Conversion had not killed in him all family ties; Bona Donna, his wife, became his best co-laborer, and when in 1260 he saw her gradually fading away his grief was too deep to be endured. "You know, dear companion," he said to her when she had received the last sacraments, "how much we have loved one another while we could serve God together; why should we not remain united until we depart to the ineffable joy? Wait for me. I also will receive the sacraments, and go to heaven with you."

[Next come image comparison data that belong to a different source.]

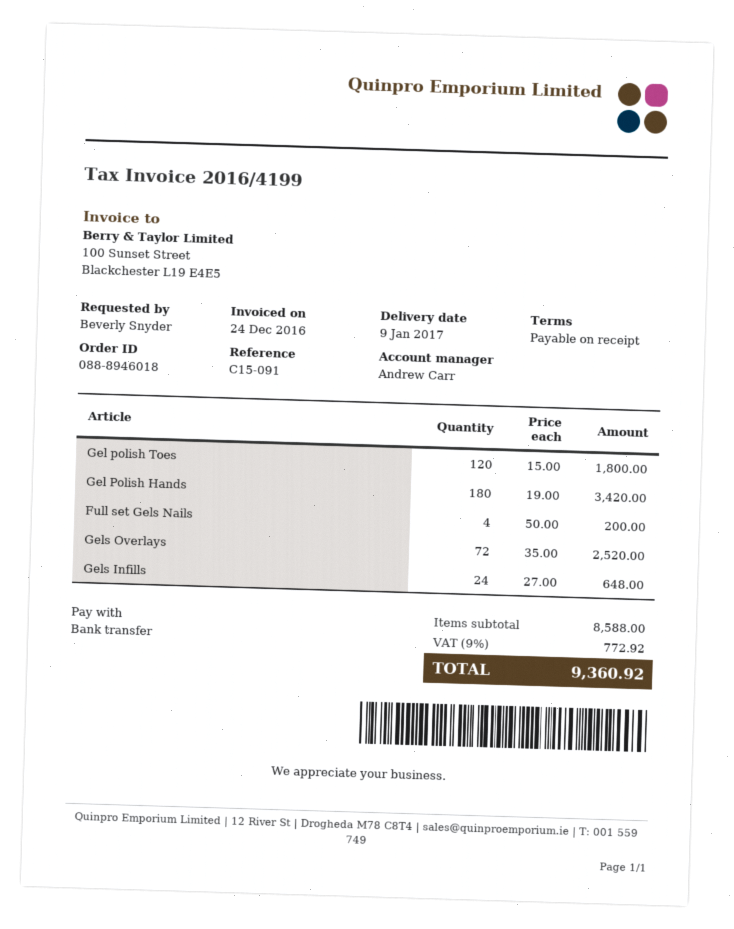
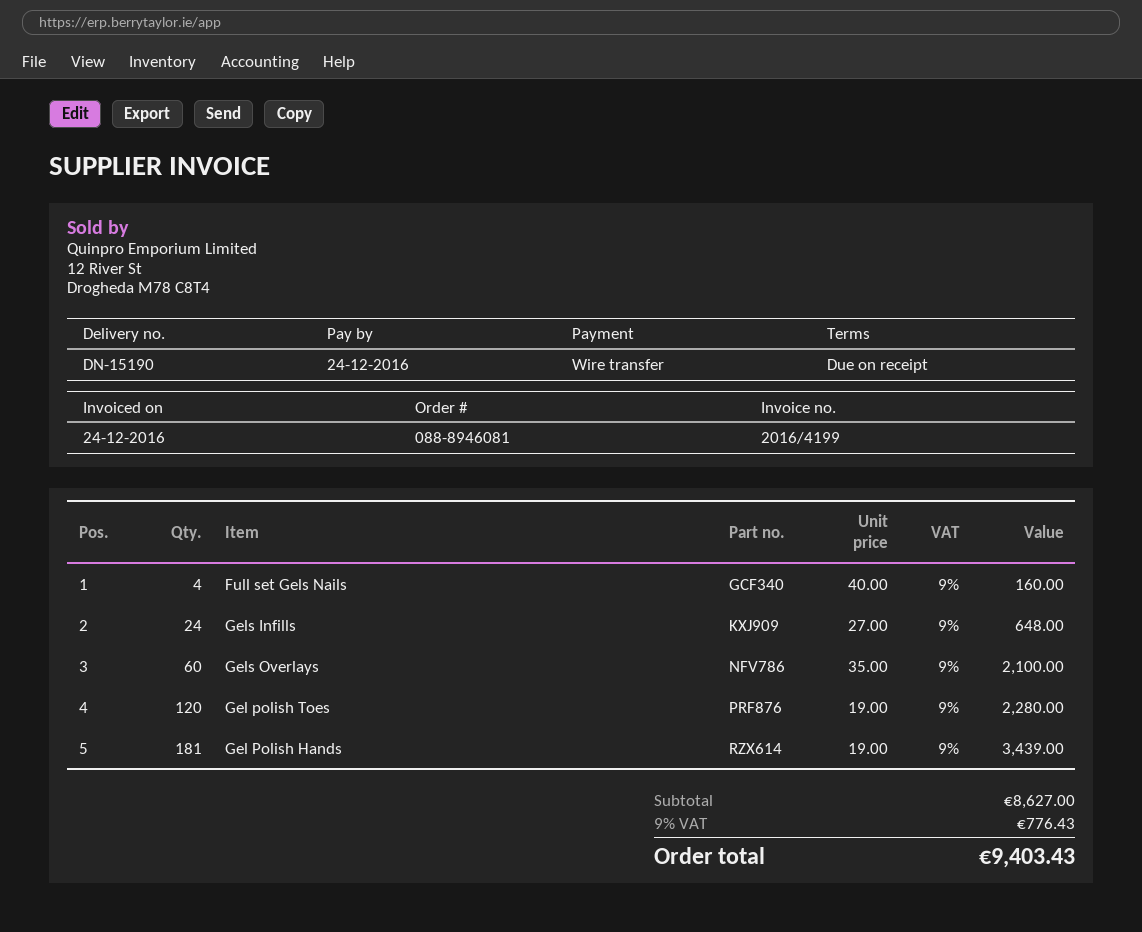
order number: 088-8946018 -> 088-8946081
Gel polish Toes: 120 x 15.00 = 1800.00 -> 120 x 19.00 = 2280.00
Gel Polish Hands: 180 x 19.00 = 3420.00 -> 181 x 19.00 = 3439.00
Full set Gels Nails: 4 x 50.00 = 200.00 -> 4 x 40.00 = 160.00
Gels Overlays: 72 x 35.00 = 2520.00 -> 60 x 35.00 = 2100.00
subtotal: 8588.00 -> 8627.00
tax: 9% = 772.92 -> 9% = 776.43
total: 9360.92 -> 9403.43

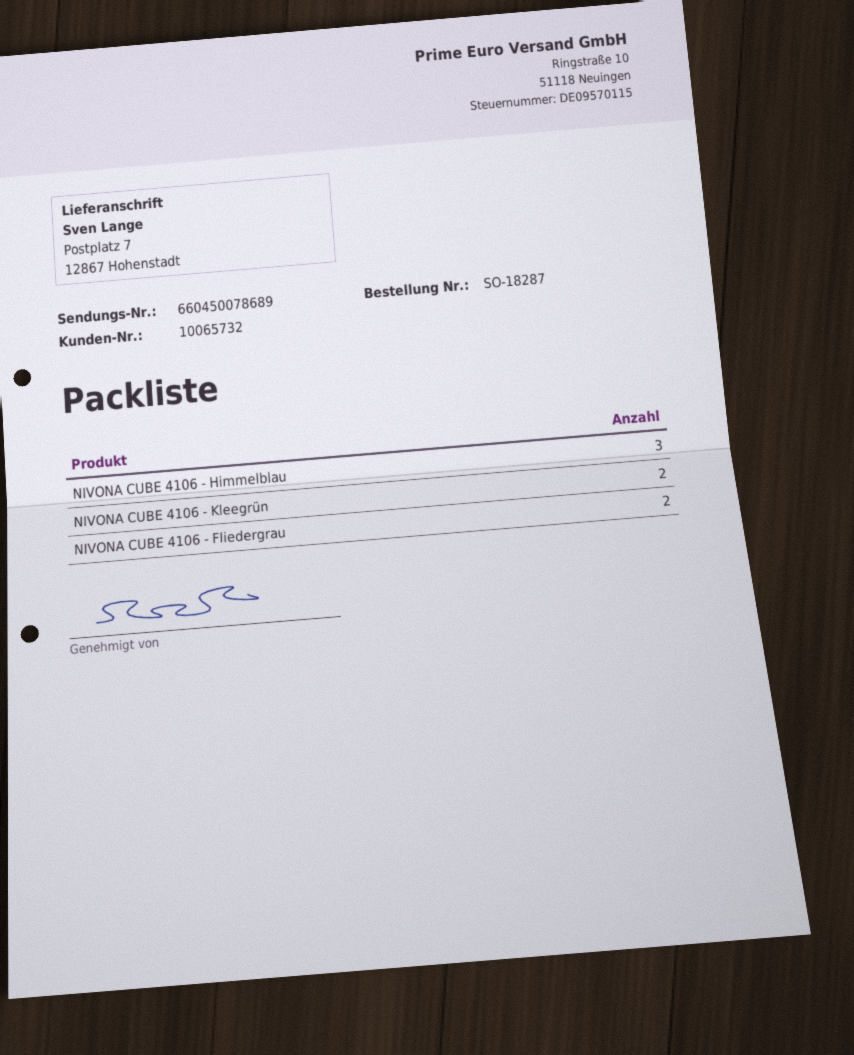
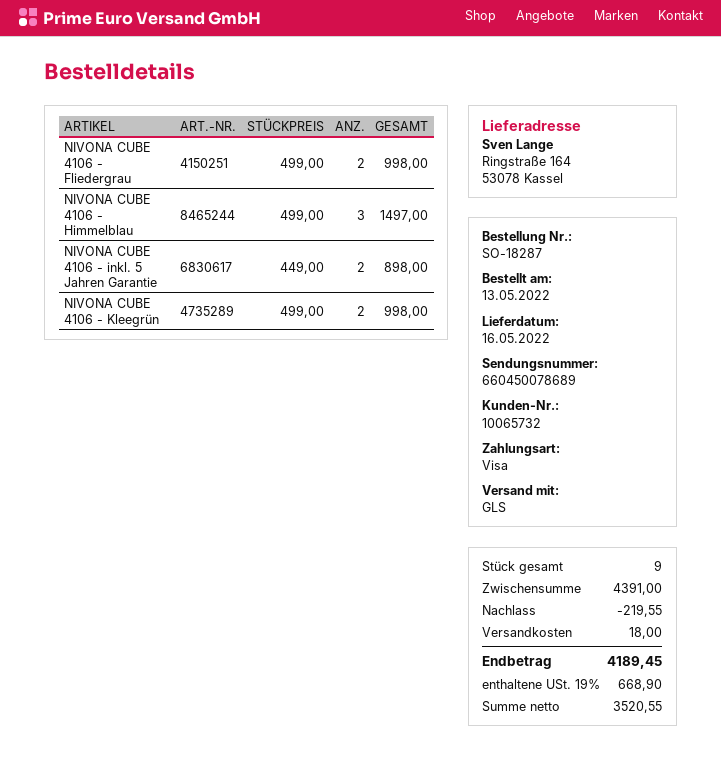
ship to: Postplatz 7, 12867 Hohenstadt -> Ringstraße 164, 53078 Kassel
NIVONA CUBE 4106 - inkl. 5 Jahren Garantie: none -> 2

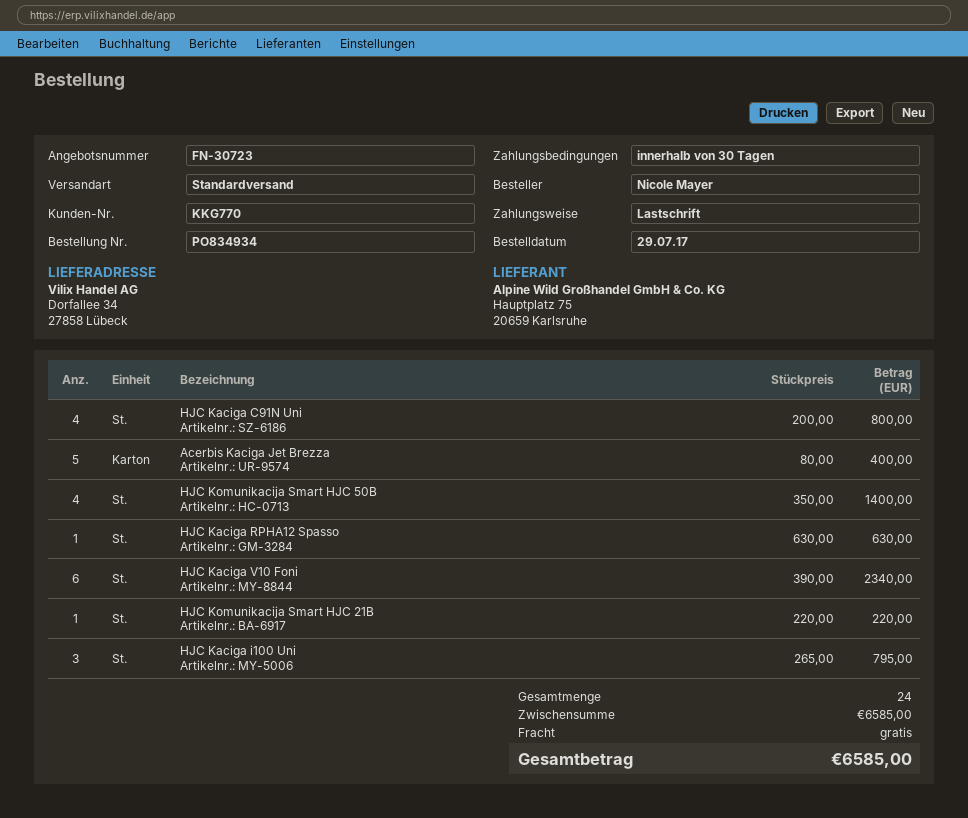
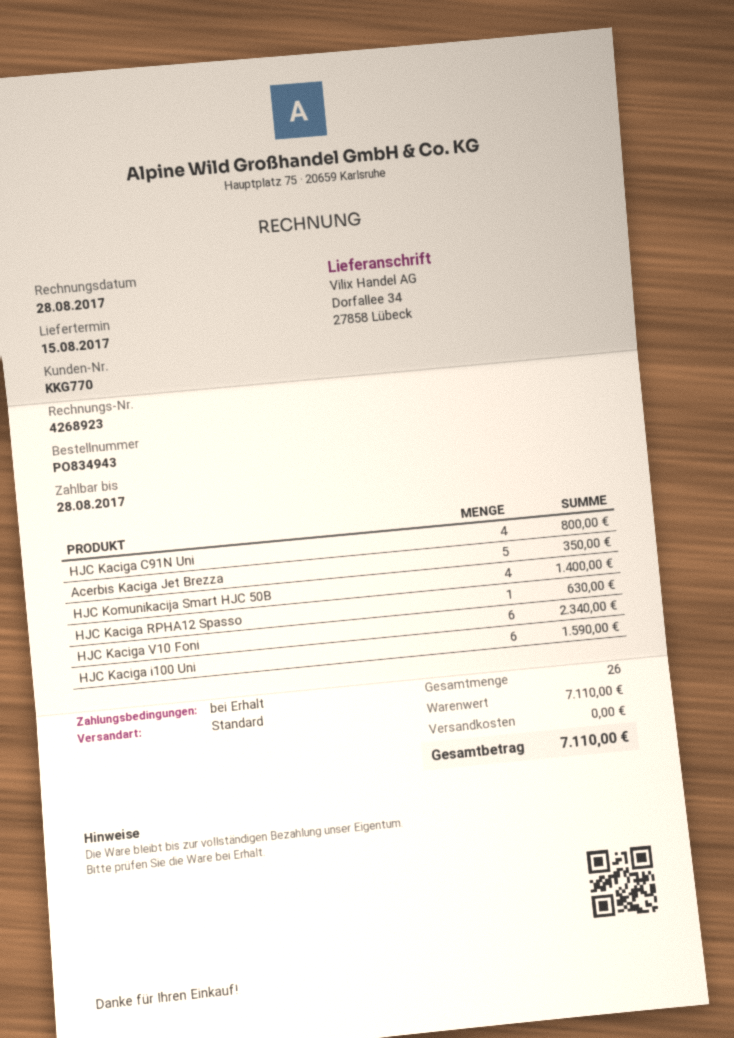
order number: PO834934 -> PO834943
payment terms: 30 days -> on receipt
Acerbis Kaciga Jet Brezza: 5 for 400.00 -> 5 for 350.00
HJC Komunikacija Smart HJC 21B: 1 for 220.00 -> none
HJC Kaciga i100 Uni: 3 for 795.00 -> 6 for 1590.00
total quantity: 24 -> 26
subtotal: 6585.00 -> 7110.00
total: 6585.00 -> 7110.00

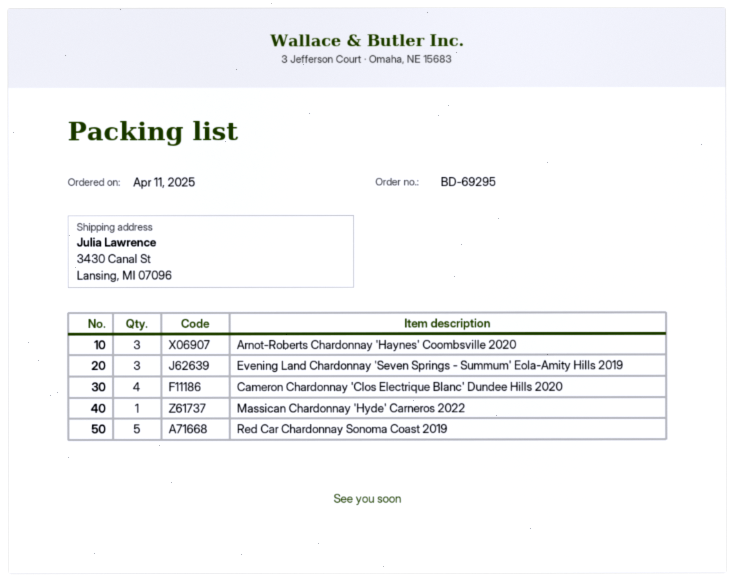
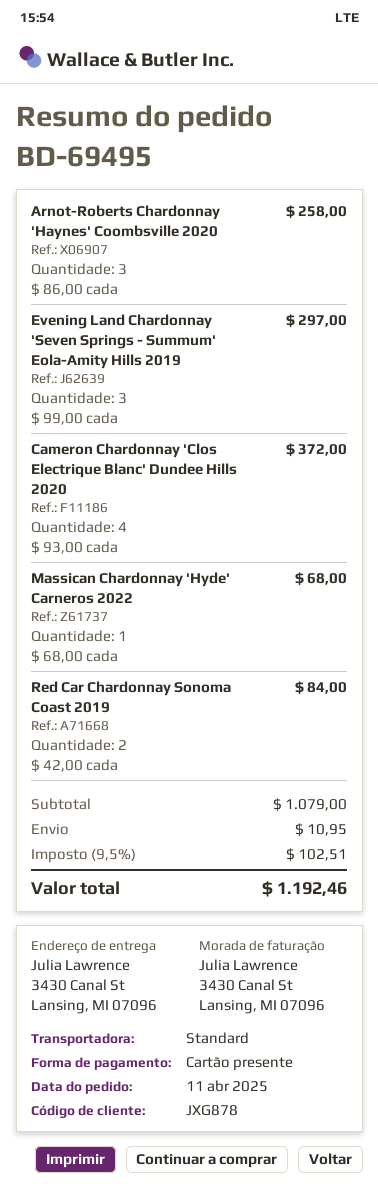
order number: BD-69295 -> BD-69495
Red Car Chardonnay Sonoma Coast 2019: 5 -> 2

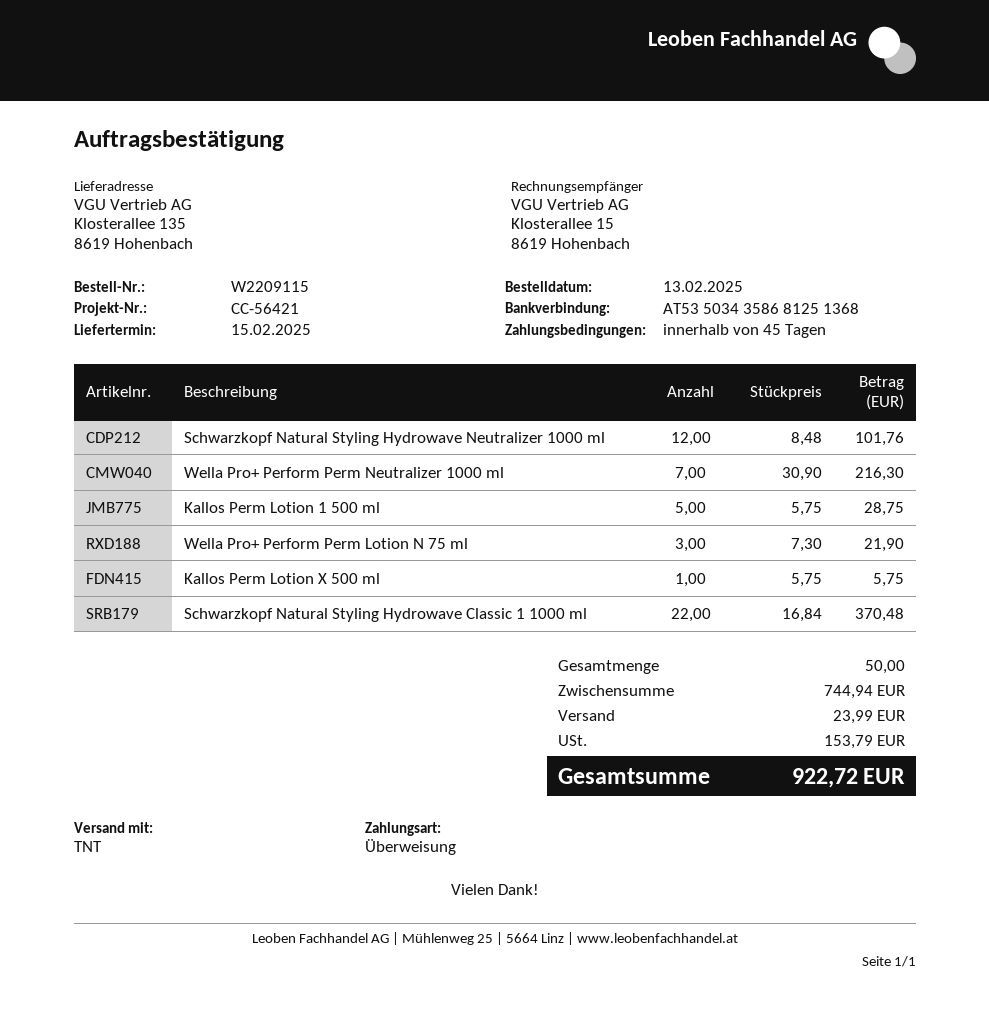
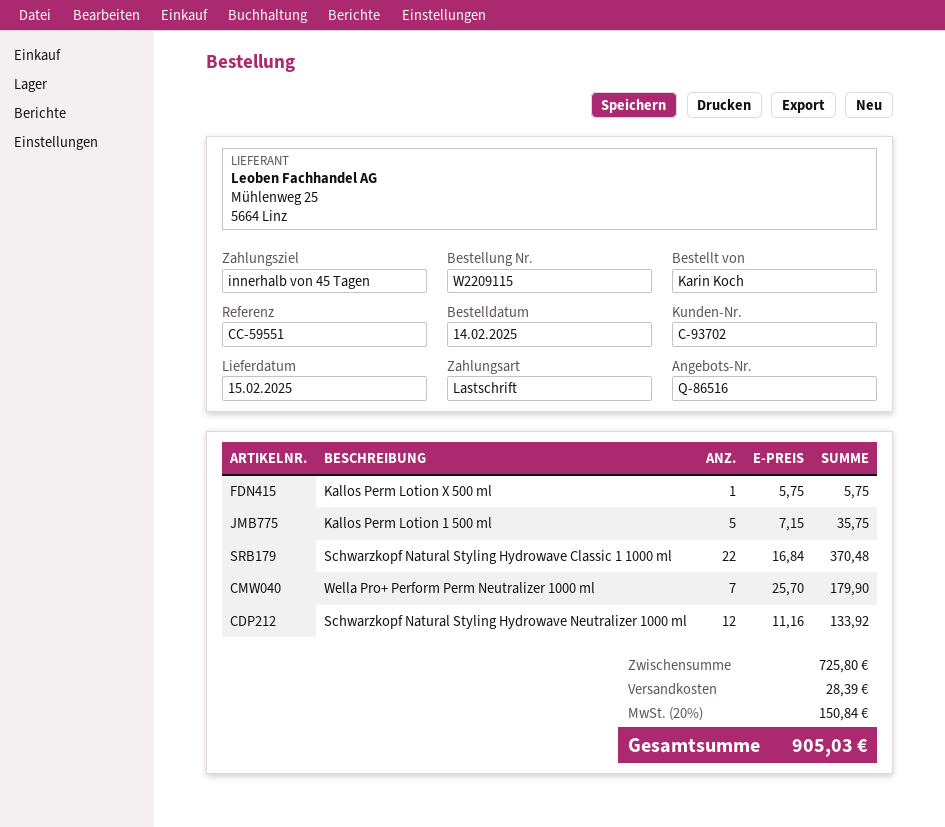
order date: 2025-02-13 -> 2025-02-14
reference: CC-56421 -> CC-59551
payment method: bank transfer -> direct debit
Schwarzkopf Natural Styling Hydrowave Neutralizer 1000 ml: 12 x 8.48 = 101.76 -> 12 x 11.16 = 133.92
Wella Pro+ Perform Perm Neutralizer 1000 ml: 7 x 30.90 = 216.30 -> 7 x 25.70 = 179.90
Kallos Perm Lotion 1 500 ml: 5 x 5.75 = 28.75 -> 5 x 7.15 = 35.75
Wella Pro+ Perform Perm Lotion N 75 ml: 3 x 7.30 = 21.90 -> none
subtotal: 744.94 -> 725.80
shipping: 23.99 -> 28.39
tax: 153.79 -> 150.84
total: 922.72 -> 905.03

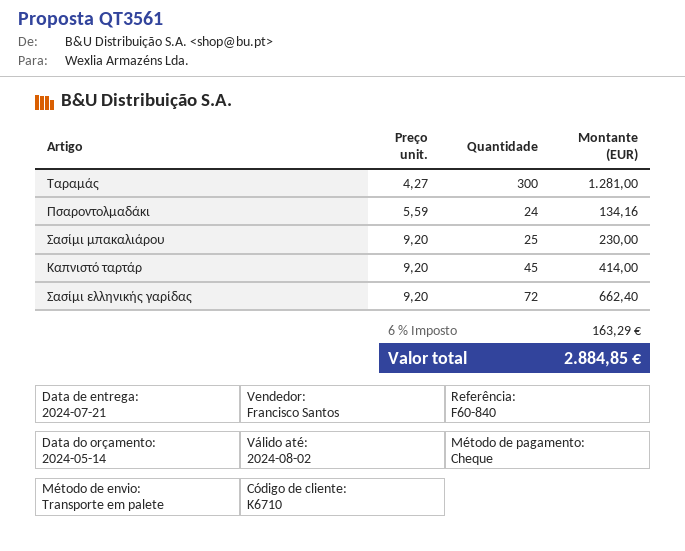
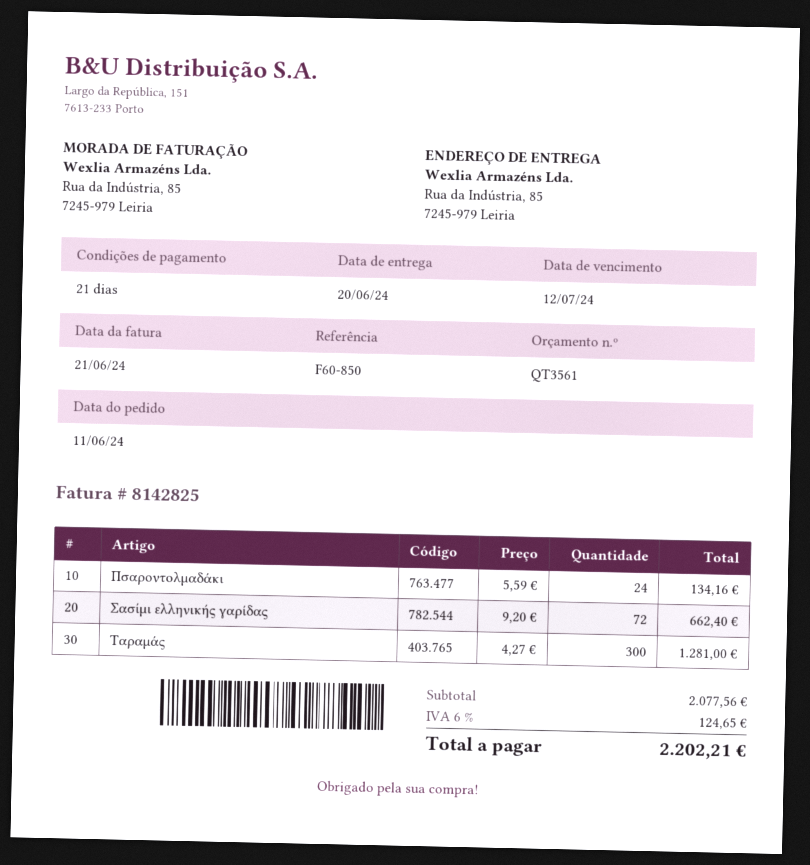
delivery date: 2024-07-21 -> 2024-06-20
reference: F60-840 -> F60-850
Σασίµι µπακαλιάρου: 25 x 9.20 = 230.00 -> none
Kαπνιστό ταρτάρ: 45 x 9.20 = 414.00 -> none
tax: 6% = 163.29 -> 6% = 124.65
total: 2884.85 -> 2202.21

So he spoke, and called back the priest to administer them to him. Then after holding the hands of his dying companion, comforting her with gentle words, when he saw that her soul was gone he made over her the sign of the cross, stretched himself beside her, and calling with love upon Jesus, Mary, and St. Francis, he fell asleep for eternity.
FOOTNOTES
[1.] Text in Firmamentum, 10; Spec., 189; Spec., Morin. Tract., iii., 2b. M. Müller (Anfänge) has made a study of the Rule of 1221 which is a masterpiece of exegetical scent. Nevertheless if he had more carefully collated the different texts he would have arrived at still more striking results, thanks to the variants which he would have been able to establish. I cite a single example.
| Text Firm.—Wadding, adopted by Mr. M. | Text of the Speculum, 189 ff. |
| Omnes fratres ubicunque sunt vel vadunt, caveant sibi a malo visu et frequentia mulierum et nullus cum eis consilietur solus. Sacerdos honeste loquatur cum eis dando penitentiam vel aliud spirituale consilium. | Omnes fratres ubicunque sunt et vadunt caveant se a malo visu et frequentia mulierum et nullus cum eis concilietur aut per viam vadat solus aut ad mensam in una paropside comedat. (!!) Sacerdos honeste loquatur cum eis dando ... etc. |
This passage is sufficient to show the superiority of the text of the Speculum, which is to be preferred also in other respects, but this is not the place for entering into these details. It is evident that the phrase in which we see the earliest friars sometimes sharing the repast of the sisters and eating from their porringer is not a later interpolation.
[2.] Tribul., 12b; Spec., 54b; Arbor. V., 3; Spec., 8b.
[3.] Cf. cap. 17 and 21.
[4.] 2 Cel., 3, 136.
[5.] See below, [p. 354], text in the Firmamentum, 19 ff.; Speculum, Morin, tract. iii., 214a ff.; cf. Conform., 137 ff.